Revision comparison data:
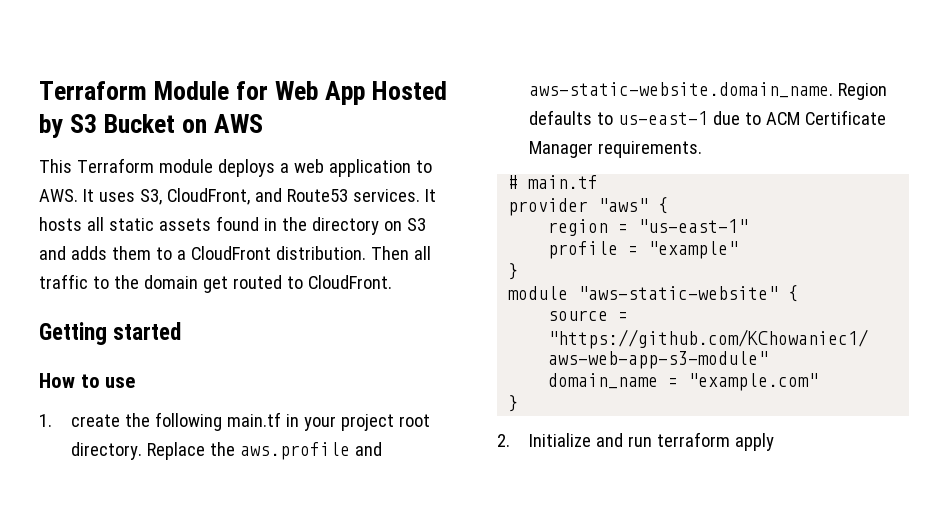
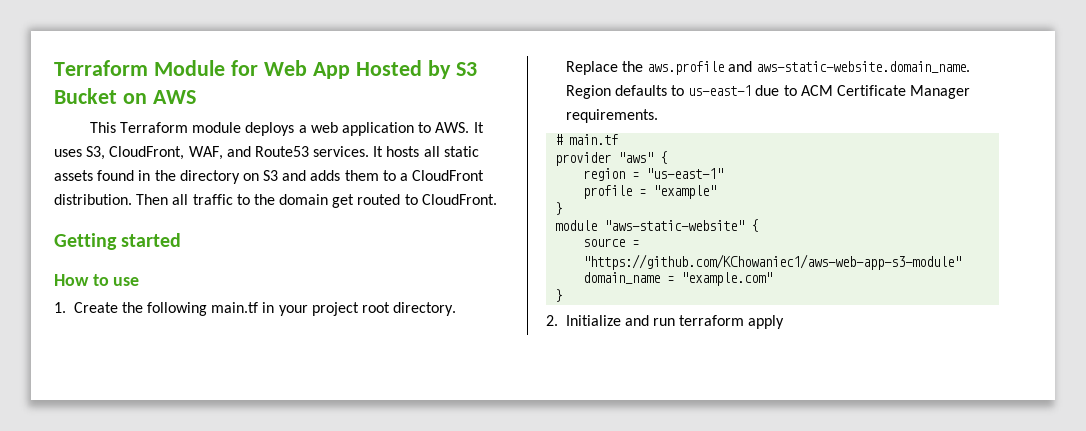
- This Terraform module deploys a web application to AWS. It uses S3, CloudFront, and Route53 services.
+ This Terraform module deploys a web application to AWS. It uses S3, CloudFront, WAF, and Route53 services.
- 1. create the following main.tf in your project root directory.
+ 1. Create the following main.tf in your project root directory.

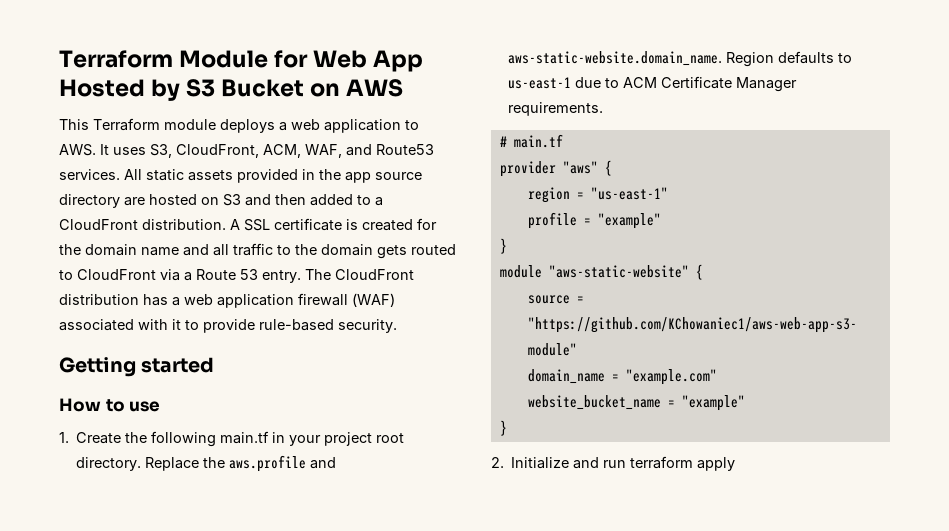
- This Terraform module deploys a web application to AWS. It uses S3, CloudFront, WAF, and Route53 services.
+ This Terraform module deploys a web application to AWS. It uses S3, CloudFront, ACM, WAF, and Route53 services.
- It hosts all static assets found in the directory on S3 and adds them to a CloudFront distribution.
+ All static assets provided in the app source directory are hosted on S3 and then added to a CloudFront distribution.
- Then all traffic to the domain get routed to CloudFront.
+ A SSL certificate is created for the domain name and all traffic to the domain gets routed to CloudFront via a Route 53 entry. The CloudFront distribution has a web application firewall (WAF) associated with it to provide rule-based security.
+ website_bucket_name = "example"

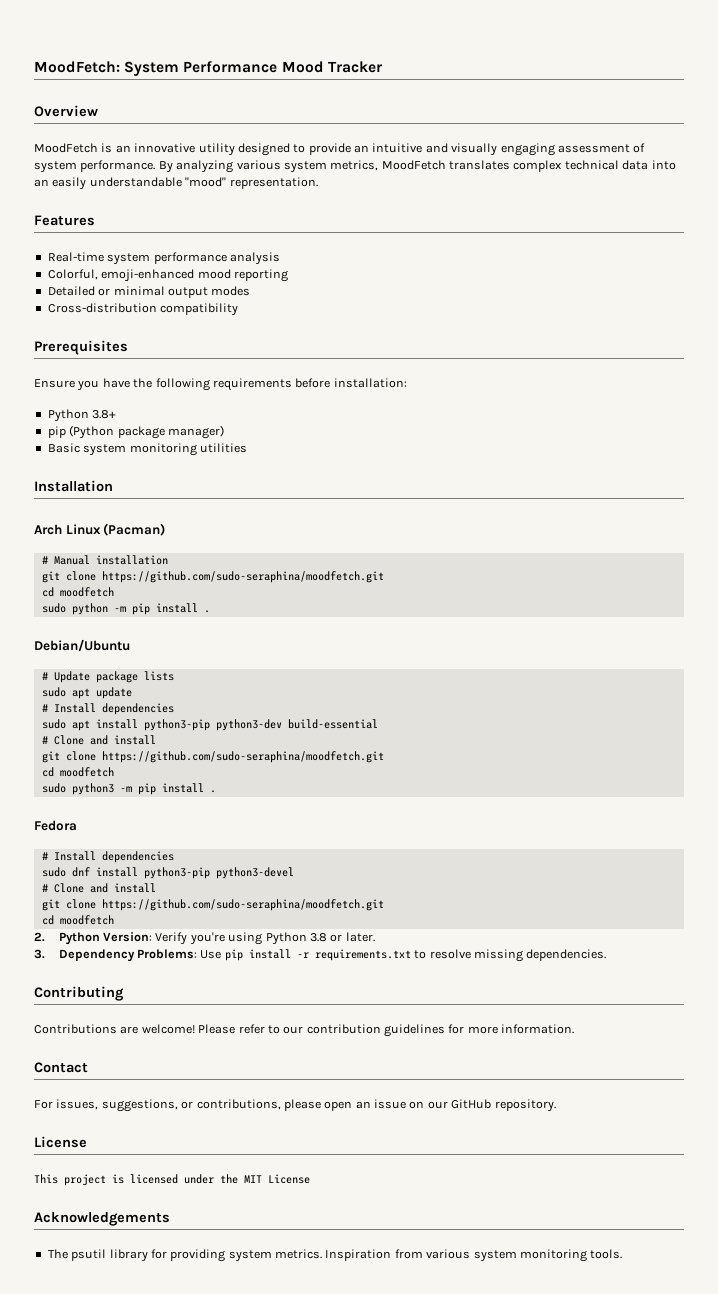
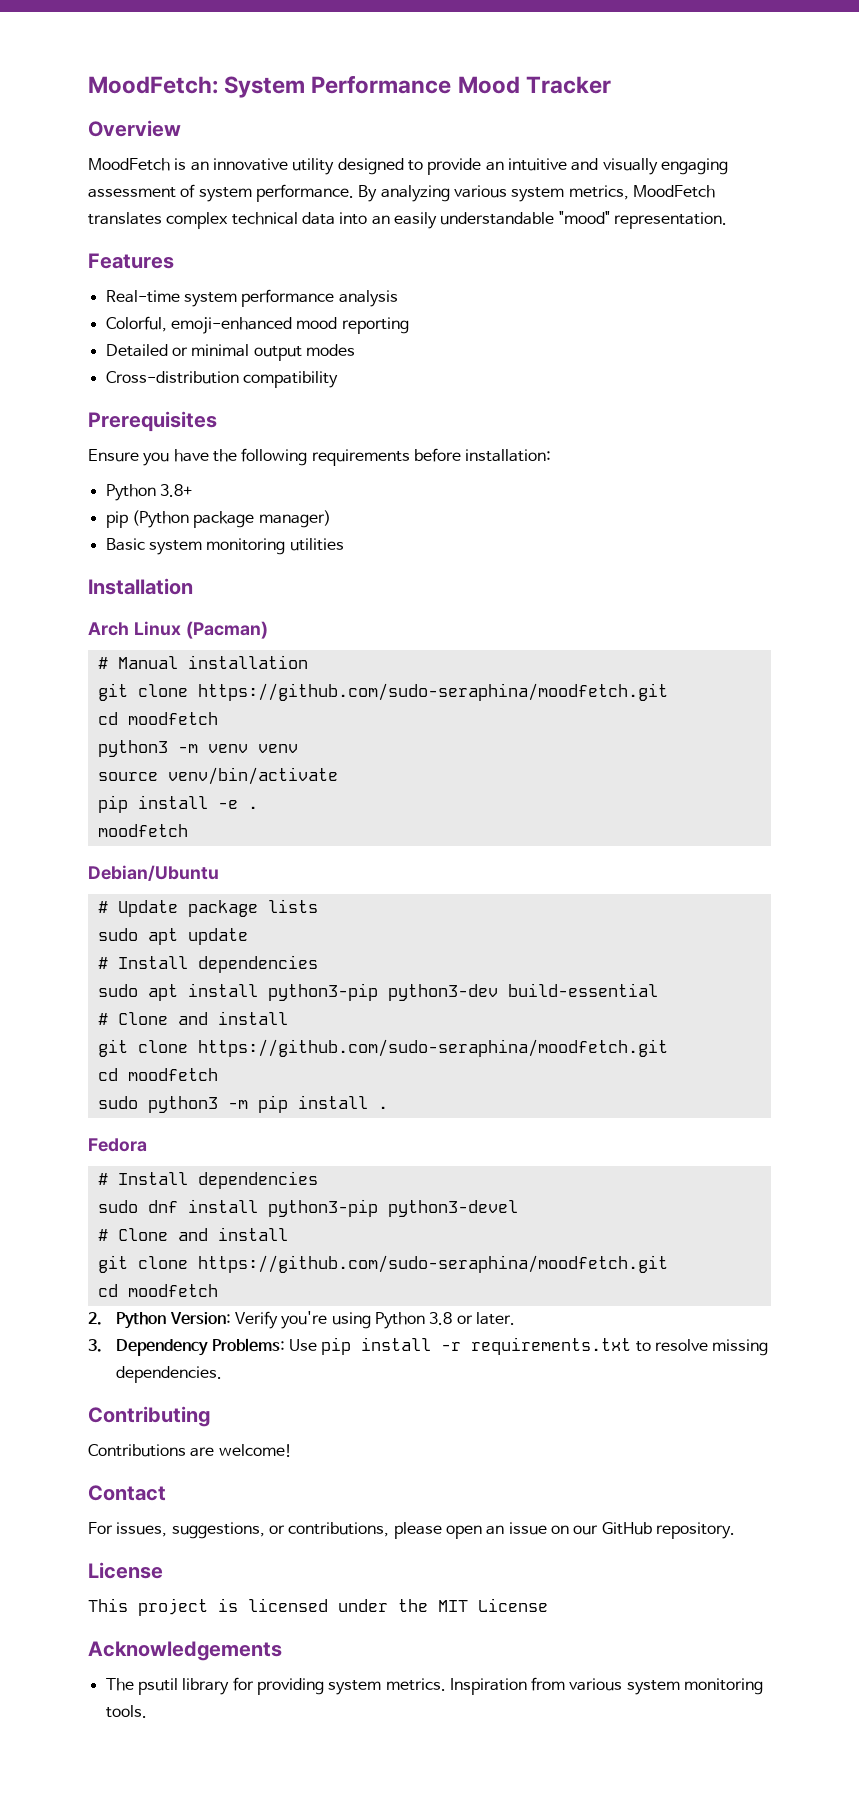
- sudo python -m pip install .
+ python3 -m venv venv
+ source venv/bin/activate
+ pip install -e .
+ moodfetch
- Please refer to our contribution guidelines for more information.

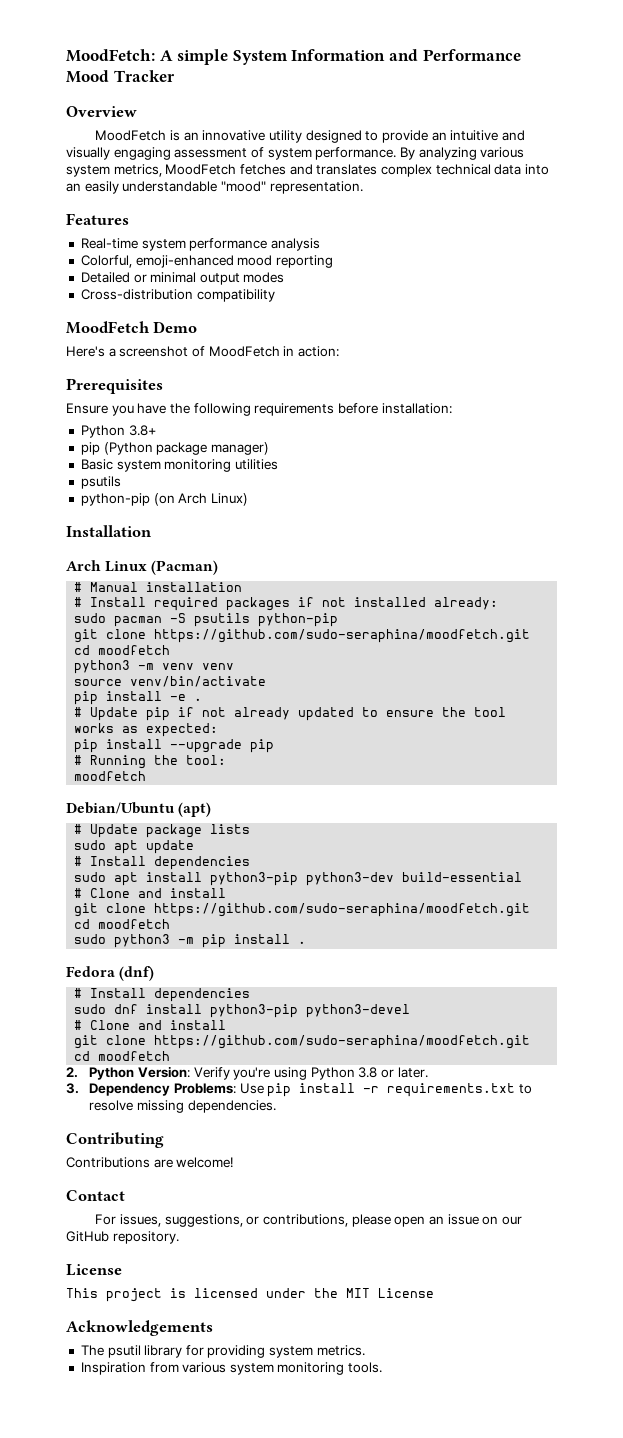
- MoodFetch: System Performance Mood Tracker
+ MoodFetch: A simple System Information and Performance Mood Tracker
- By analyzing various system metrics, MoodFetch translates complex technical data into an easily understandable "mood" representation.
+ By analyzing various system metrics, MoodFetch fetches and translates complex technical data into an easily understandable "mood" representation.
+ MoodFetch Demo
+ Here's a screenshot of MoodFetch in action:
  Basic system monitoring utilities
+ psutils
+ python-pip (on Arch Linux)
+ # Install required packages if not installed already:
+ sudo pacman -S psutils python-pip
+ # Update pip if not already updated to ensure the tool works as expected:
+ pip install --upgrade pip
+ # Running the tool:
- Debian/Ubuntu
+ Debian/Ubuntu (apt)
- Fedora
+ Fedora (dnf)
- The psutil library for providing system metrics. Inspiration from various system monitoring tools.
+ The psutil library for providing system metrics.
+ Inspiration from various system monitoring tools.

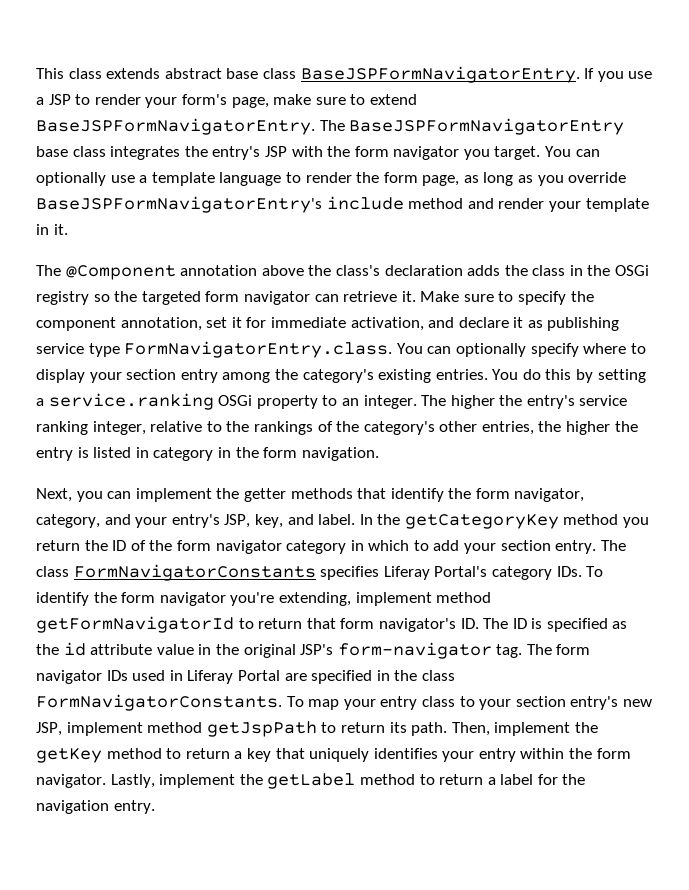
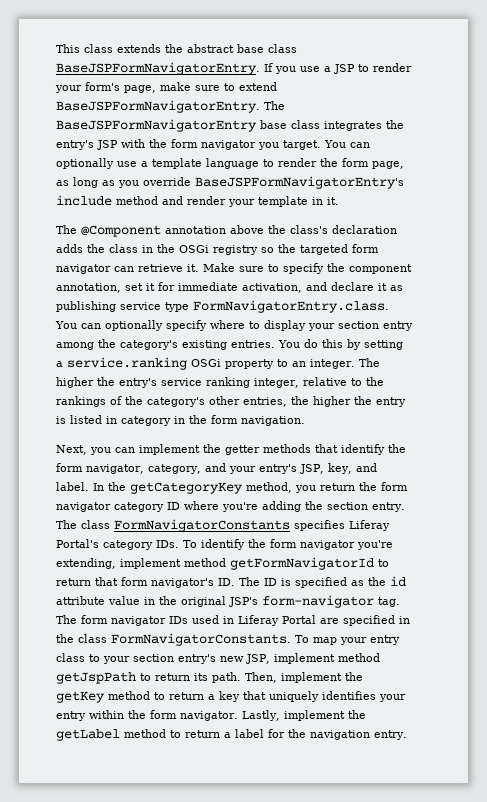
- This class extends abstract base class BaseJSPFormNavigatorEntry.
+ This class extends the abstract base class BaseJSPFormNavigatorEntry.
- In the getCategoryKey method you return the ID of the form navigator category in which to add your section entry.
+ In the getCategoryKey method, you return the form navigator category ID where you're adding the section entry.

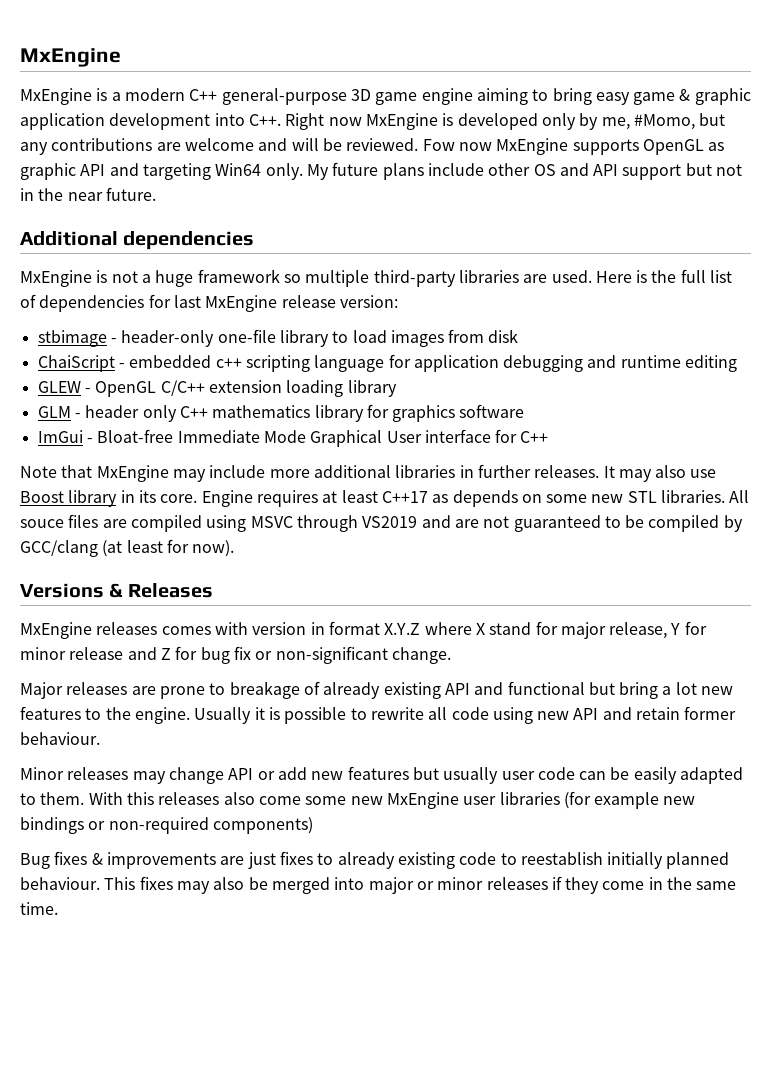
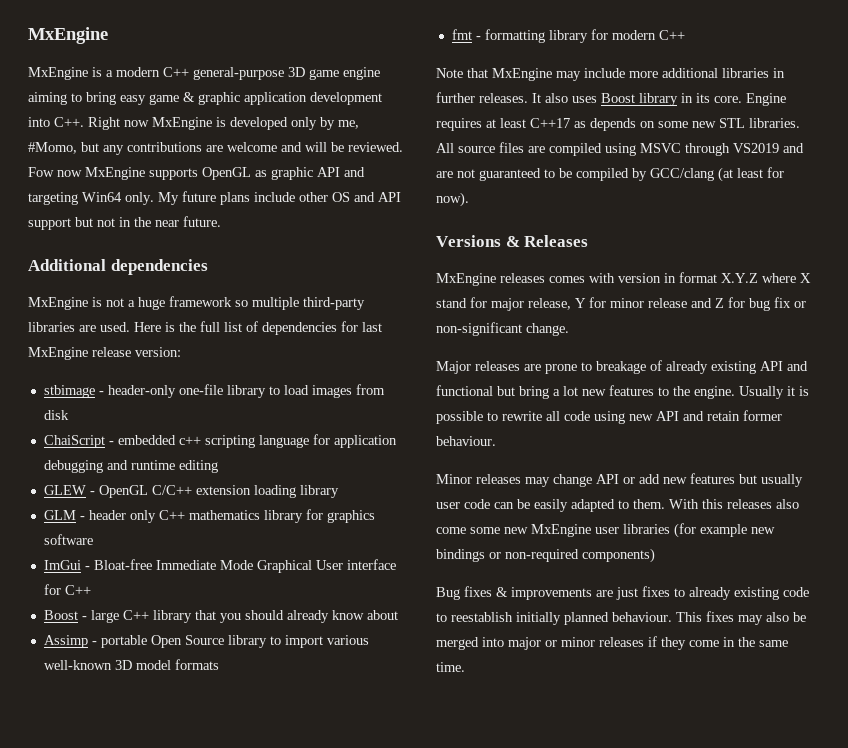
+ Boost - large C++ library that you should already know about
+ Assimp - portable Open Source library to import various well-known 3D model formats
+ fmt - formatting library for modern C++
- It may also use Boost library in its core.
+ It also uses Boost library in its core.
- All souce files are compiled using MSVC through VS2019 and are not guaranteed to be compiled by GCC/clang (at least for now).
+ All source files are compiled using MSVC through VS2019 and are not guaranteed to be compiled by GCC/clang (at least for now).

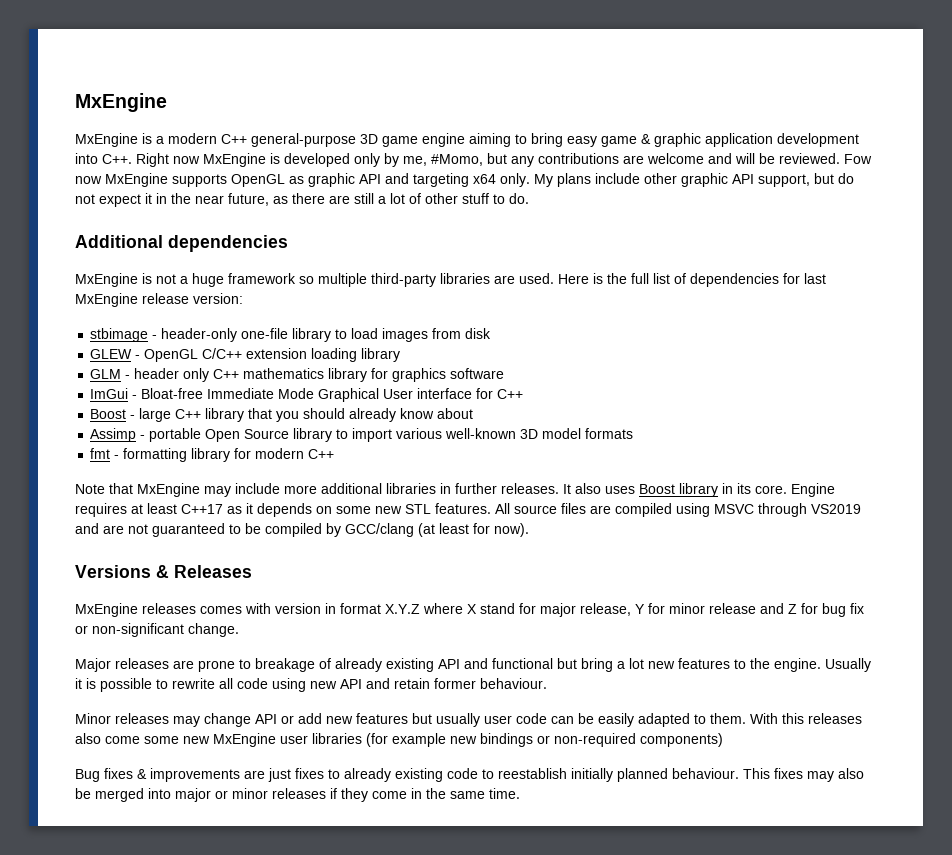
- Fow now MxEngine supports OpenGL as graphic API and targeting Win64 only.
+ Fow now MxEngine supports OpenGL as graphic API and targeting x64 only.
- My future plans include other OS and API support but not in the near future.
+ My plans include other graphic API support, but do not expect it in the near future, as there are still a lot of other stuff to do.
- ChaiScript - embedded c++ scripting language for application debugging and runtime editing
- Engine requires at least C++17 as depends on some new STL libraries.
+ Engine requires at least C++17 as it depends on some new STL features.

- Task: Each record must be repeated exactly, and no picture may be carried over.

- Exercise answer:
- This Terraform module deploys a web application to AWS. It uses S3, CloudFront, and Route53 services.
+ This Terraform module deploys a web application to AWS. It uses S3, CloudFront, WAF, and Route53 services.
- 1. create the following main.tf in your project root directory.
+ 1. Create the following main.tf in your project root directory.

- This Terraform module deploys a web application to AWS. It uses S3, CloudFront, WAF, and Route53 services.
+ This Terraform module deploys a web application to AWS. It uses S3, CloudFront, ACM, WAF, and Route53 services.
- It hosts all static assets found in the directory on S3 and adds them to a CloudFront distribution.
+ All static assets provided in the app source directory are hosted on S3 and then added to a CloudFront distribution.
- Then all traffic to the domain get routed to CloudFront.
+ A SSL certificate is created for the domain name and all traffic to the domain gets routed to CloudFront via a Route 53 entry. The CloudFront distribution has a web application firewall (WAF) associated with it to provide rule-based security.
+ website_bucket_name = "example"

- sudo python -m pip install .
+ python3 -m venv venv
+ source venv/bin/activate
+ pip install -e .
+ moodfetch
- Please refer to our contribution guidelines for more information.

- MoodFetch: System Performance Mood Tracker
+ MoodFetch: A simple System Information and Performance Mood Tracker
- By analyzing various system metrics, MoodFetch translates complex technical data into an easily understandable "mood" representation.
+ By analyzing various system metrics, MoodFetch fetches and translates complex technical data into an easily understandable "mood" representation.
+ MoodFetch Demo
+ Here's a screenshot of MoodFetch in action:
  Basic system monitoring utilities
+ psutils
+ python-pip (on Arch Linux)
+ # Install required packages if not installed already:
+ sudo pacman -S psutils python-pip
+ # Update pip if not already updated to ensure the tool works as expected:
+ pip install --upgrade pip
+ # Running the tool:
- Debian/Ubuntu
+ Debian/Ubuntu (apt)
- Fedora
+ Fedora (dnf)
- The psutil library for providing system metrics. Inspiration from various system monitoring tools.
+ The psutil library for providing system metrics.
+ Inspiration from various system monitoring tools.

- This class extends abstract base class BaseJSPFormNavigatorEntry.
+ This class extends the abstract base class BaseJSPFormNavigatorEntry.
- In the getCategoryKey method you return the ID of the form navigator category in which to add your section entry.
+ In the getCategoryKey method, you return the form navigator category ID where you're adding the section entry.

+ Boost - large C++ library that you should already know about
+ Assimp - portable Open Source library to import various well-known 3D model formats
+ fmt - formatting library for modern C++
- It may also use Boost library in its core.
+ It also uses Boost library in its core.
- All souce files are compiled using MSVC through VS2019 and are not guaranteed to be compiled by GCC/clang (at least for now).
+ All source files are compiled using MSVC through VS2019 and are not guaranteed to be compiled by GCC/clang (at least for now).

- Fow now MxEngine supports OpenGL as graphic API and targeting Win64 only.
+ Fow now MxEngine supports OpenGL as graphic API and targeting x64 only.
- My future plans include other OS and API support but not in the near future.
+ My plans include other graphic API support, but do not expect it in the near future, as there are still a lot of other stuff to do.
- ChaiScript - embedded c++ scripting language for application debugging and runtime editing
- Engine requires at least C++17 as depends on some new STL libraries.
+ Engine requires at least C++17 as it depends on some new STL features.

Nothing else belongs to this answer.